• Activity
Search the records for the word "margin". Copy every line where it appears.
┄┄┄┄┄┄┄┄┄┄┄┄┄┄┄┄┄┄┄┄
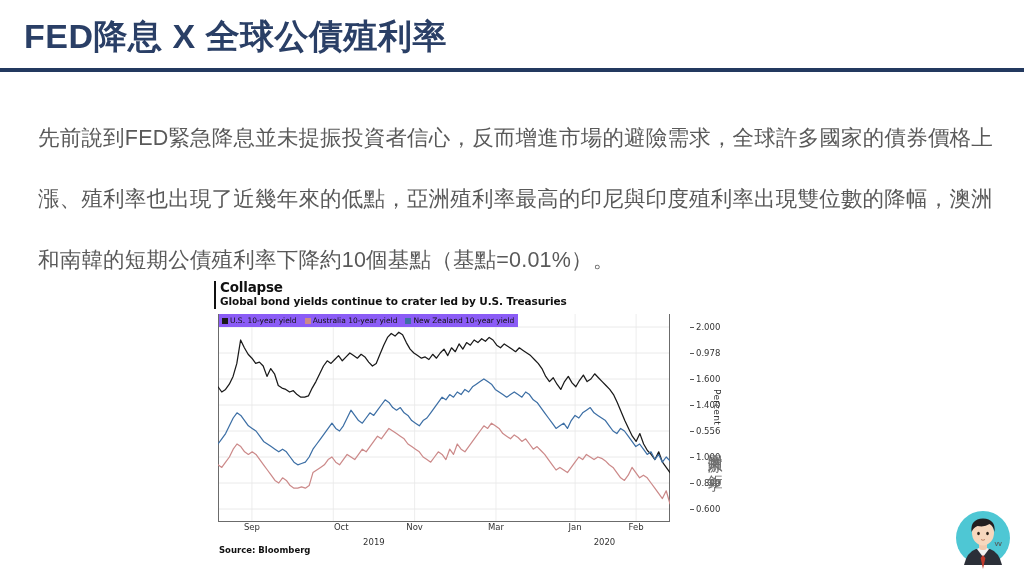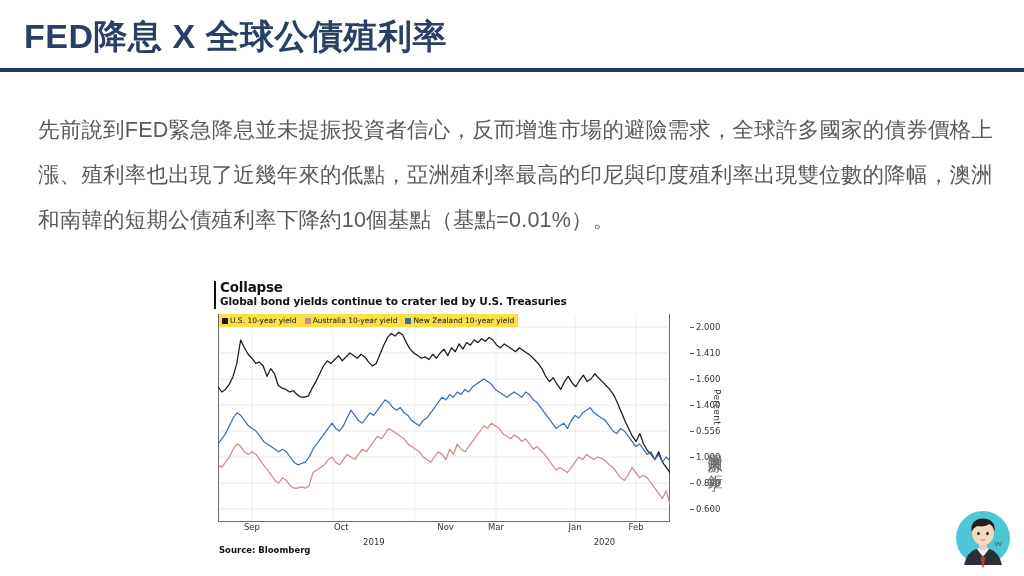--- a/index.html
+++ b/index.html
@@ -42,21 +42,21 @@
     background: #23395f;
   }
 
   
   .body-copy {
     position: absolute;
     left: 38px;
     top: 108px;
     width: 960px;
     font-size: 21.5px;
-    line-height: 45px;
+    line-height: 61px;
     color: #595959;
     letter-spacing: 0.2px;
   }
 
   
   .figure {
     position: absolute;
     left: 214px;
     top: 281px;
     width: 466px;
@@ -92,21 +92,21 @@
     text-align: right;
   }
 
   .fig-legend {
     position: absolute;
     left: 5px;
     top: 33px;
     height: 13px;
     display: flex;
     align-items: center;
-    background: #fde047;
+    background: #8b5cf6;
     padding: 1px 4px 1px 3px;
     box-sizing: border-box;
     z-index: 5;
   }
   .legend-entry {
     display: flex;
     align-items: center;
     margin-right: 8px;
     font-size: 7.5px;
     color: #111;
@@ -263,31 +263,31 @@
         <line x1="0" y1="207.5" x2="452" y2="207.5" stroke="#6b6b6b" stroke-width="1"></line>
         <polyline points="0.00,72.80 3.77,78.00 7.53,75.40 11.30,70.20 15.07,62.40 18.83,49.40 22.60,26.00 26.37,33.80 30.13,40.30 33.90,44.20 37.67,49.40 41.43,48.10 45.20,52.00 48.97,62.40 52.73,54.60 56.50,59.80 60.27,71.50 64.03,74.10 67.80,75.40 71.57,78.00 75.33,76.70 79.10,80.60 82.87,83.20 86.63,83.20 90.40,81.90 94.17,74.10 97.93,67.60 101.70,59.80 105.47,52.00 109.23,46.80 113.00,49.40 116.77,45.50 120.53,41.60 124.30,46.80 128.07,42.90 131.83,39.00 135.60,41.60 139.37,44.20 143.13,40.30 146.90,42.90 150.67,48.10 154.43,52.00 158.20,49.40 161.97,40.30 165.73,31.20 169.50,23.40 173.27,19.50 177.03,22.10 180.80,18.20 184.57,20.80 188.33,28.60 192.10,35.10 195.87,39.00 199.63,41.60 203.40,44.20 207.17,42.90 210.93,45.50 214.70,40.30 218.47,44.20 222.23,39.00 226.00,35.10 229.77,41.60 233.53,33.80 237.30,37.70 241.07,29.90 244.83,35.10 248.60,28.60 252.37,31.20 256.13,26.00 259.90,28.60 263.67,24.70 267.43,27.30 271.20,23.40 274.97,26.00 278.73,31.20 282.50,33.80 286.27,29.90 290.03,32.50 293.80,35.10 297.57,37.70 301.33,33.80 305.10,36.40 308.87,39.00 312.63,41.60 316.40,45.50 320.17,49.40 323.93,54.60 327.70,62.40 331.47,67.60 335.23,63.70 339.00,70.20 342.77,75.40 346.53,67.60 350.30,62.40 354.07,68.90 357.83,72.80 361.60,66.30 365.37,61.10 369.13,67.60 372.90,65.00 376.67,59.80 380.43,63.70 384.20,67.60 387.97,71.50 391.73,75.40 395.50,80.60 399.27,88.40 403.03,97.50 406.80,106.60 410.57,114.40 414.33,122.20 418.10,127.40 421.87,119.60 425.63,130.00 429.40,136.50 433.17,140.40 436.93,145.60 440.70,137.80 444.47,148.20 448.23,153.40 452.00,158.60" fill="none" stroke="#1a1a1a" stroke-width="1.25" stroke-linejoin="round" stroke-linecap="round"></polyline>
         <polyline points="0.00,150.80 3.80,153.40 7.60,148.20 11.39,143.00 15.19,135.20 18.99,130.00 22.79,132.60 26.59,137.80 30.39,140.40 34.18,137.80 37.98,140.40 41.78,145.60 45.58,150.80 49.38,156.00 53.18,161.20 56.97,166.40 60.77,169.00 64.57,163.80 68.37,166.40 72.17,171.60 75.97,174.20 79.76,174.20 83.56,172.90 87.36,174.20 91.16,171.60 94.96,158.60 98.76,156.00 102.55,153.40 106.35,150.80 110.15,145.60 113.95,143.00 117.75,148.20 121.55,150.80 125.34,145.60 129.14,140.40 132.94,143.00 136.74,145.60 140.54,140.40 144.34,135.20 148.13,137.80 151.93,132.60 155.73,127.40 159.53,122.20 163.33,124.80 167.13,119.60 170.92,114.40 174.72,117.00 178.52,119.60 182.32,122.20 186.12,124.80 189.92,130.00 193.71,132.60 197.51,135.20 201.31,137.80 205.11,143.00 208.91,145.60 212.71,148.20 216.50,143.00 220.30,137.80 224.10,140.40 227.90,145.60 231.70,135.20 235.50,140.40 239.29,130.00 243.09,135.20 246.89,137.80 250.69,132.60 254.49,127.40 258.29,122.20 262.08,117.00 265.88,111.80 269.68,114.40 273.48,109.20 277.28,111.80 281.08,114.40 284.87,119.60 288.67,122.20 292.47,124.80 296.27,120.90 300.07,123.50 303.87,127.40 307.66,124.80 311.46,130.00 315.26,135.20 319.06,132.60 322.86,136.50 326.66,140.40 330.45,145.60 334.25,150.80 338.05,156.00 341.85,153.40 345.65,156.00 349.45,158.60 353.24,153.40 357.04,148.20 360.84,143.00 364.64,145.60 368.44,140.40 372.24,143.00 376.03,145.60 379.83,143.00 383.63,144.30 387.43,146.90 391.23,150.80 395.03,153.40 398.82,158.60 402.62,163.80 406.42,166.40 410.22,161.20 414.02,153.40 417.82,158.60 421.61,163.80 425.41,161.20 429.21,163.80 433.01,169.00 436.81,174.20 440.61,179.40 444.40,184.60 448.20,176.80 452.00,189.80" fill="none" stroke="#cc8a8a" stroke-width="1.25" stroke-linejoin="round" stroke-linecap="round"></polyline>
         <polyline points="0.00,130.00 3.80,124.80 7.60,119.60 11.39,111.80 15.19,104.00 18.99,98.80 22.79,101.40 26.59,106.60 30.39,111.80 34.18,114.40 37.98,117.00 41.78,122.20 45.58,127.40 49.38,130.00 53.18,132.60 56.97,135.20 60.77,137.80 64.57,135.20 68.37,137.80 72.17,143.00 75.97,148.20 79.76,150.80 83.56,149.50 87.36,148.20 91.16,143.00 94.96,135.20 98.76,130.00 102.55,124.80 106.35,119.60 110.15,114.40 113.95,109.20 117.75,114.40 121.55,117.00 125.34,111.80 129.14,104.00 132.94,96.20 136.74,101.40 140.54,106.60 144.34,109.20 148.13,104.00 151.93,98.80 155.73,101.40 159.53,96.20 163.33,91.00 167.13,85.80 170.92,88.40 174.72,93.60 178.52,96.20 182.32,93.60 186.12,98.80 189.92,101.40 193.71,106.60 197.51,109.20 201.31,111.80 205.11,106.60 208.91,104.00 212.71,98.80 216.50,93.60 220.30,88.40 224.10,83.20 227.90,85.80 231.70,80.60 235.50,83.20 239.29,78.00 243.09,80.60 246.89,75.40 250.69,78.00 254.49,72.80 258.29,70.20 262.08,67.60 265.88,65.00 269.68,67.60 273.48,70.20 277.28,75.40 281.08,78.00 284.87,80.60 288.67,83.20 292.47,80.60 296.27,78.00 300.07,80.60 303.87,83.20 307.66,78.00 311.46,80.60 315.26,85.80 319.06,88.40 322.86,93.60 326.66,98.80 330.45,104.00 334.25,109.20 338.05,114.40 341.85,111.80 345.65,109.20 349.45,114.40 353.24,106.60 357.04,101.40 360.84,104.00 364.64,98.80 368.44,96.20 372.24,93.60 376.03,98.80 379.83,101.40 383.63,104.00 387.43,106.60 391.23,111.80 395.03,117.00 398.82,119.60 402.62,114.40 406.42,117.00 410.22,122.20 414.02,127.40 417.82,132.60 421.61,130.00 425.41,135.20 429.21,140.40 433.01,137.80 436.81,145.60 440.61,140.40 444.40,148.20 448.20,143.00 452.00,146.90" fill="none" stroke="#3d6fa5" stroke-width="1.25" stroke-linejoin="round" stroke-linecap="round"></polyline>
       </svg>
   </div>
 
   <div class="x-axis-labels" id="xaxis">
       <div class="xtick" style="left: 33.9px;">Sep</div>
       <div class="xtick" style="left: 115.26px; padding-left: 16px;">Oct</div>
-      <div class="xtick" style="left: 196.62px; margin-left: 31px;">Nov</div>
+      <div class="xtick" style="left: 196.62px;">Nov</div>
       <div class="xtick" style="left: 277.98px;">Mar</div>
       <div class="xtick" style="left: 357.08px; text-align: center;">Jan</div>
       <div class="xtick" style="left: 418.1px;">Feb</div>
       <div class="xyear" style="left: 155.94px;">2019</div>
       <div class="xyear" style="left: 386.46px;">2020</div>
     </div>
   <div class="y-axis-labels" id="yaxis">
       <div class="ytick" style="top: 13px;">2.000</div>
       <div style="position: absolute; left: 0px; width: 4px; height: 1px; background: rgb(85, 85, 85); top: 13px;"></div>
-      <div class="ytick" style="top: 39px;">1.410</div>
+      <div class="ytick" style="top: 39px;">0.978</div>
       <div style="position: absolute; left: 0px; width: 4px; height: 1px; background: rgb(85, 85, 85); top: 39px;"></div>
       <div class="ytick" style="top: 65px;">1.600</div>
       <div style="position: absolute; left: 0px; width: 4px; height: 1px; background: rgb(85, 85, 85); top: 65px;"></div>
       <div class="ytick" style="top: 91px;">1.400</div>
       <div style="position: absolute; left: 0px; width: 4px; height: 1px; background: rgb(85, 85, 85); top: 91px;"></div>
       <div class="ytick" style="top: 117px;">0.556</div>
       <div style="position: absolute; left: 0px; width: 4px; height: 1px; background: rgb(85, 85, 85); top: 117px;"></div>
       <div class="ytick" style="top: 143px;">1.000</div>
       <div style="position: absolute; left: 0px; width: 4px; height: 1px; background: rgb(85, 85, 85); top: 143px;"></div>
       <div class="ytick" style="top: 169px;">0.800</div>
┄┄┄┄┄┄┄┄┄┄┄┄┄┄┄┄┄┄┄┄
• The answer
     margin-right: 8px;
-      <div class="xtick" style="left: 196.62px; margin-left: 31px;">Nov</div>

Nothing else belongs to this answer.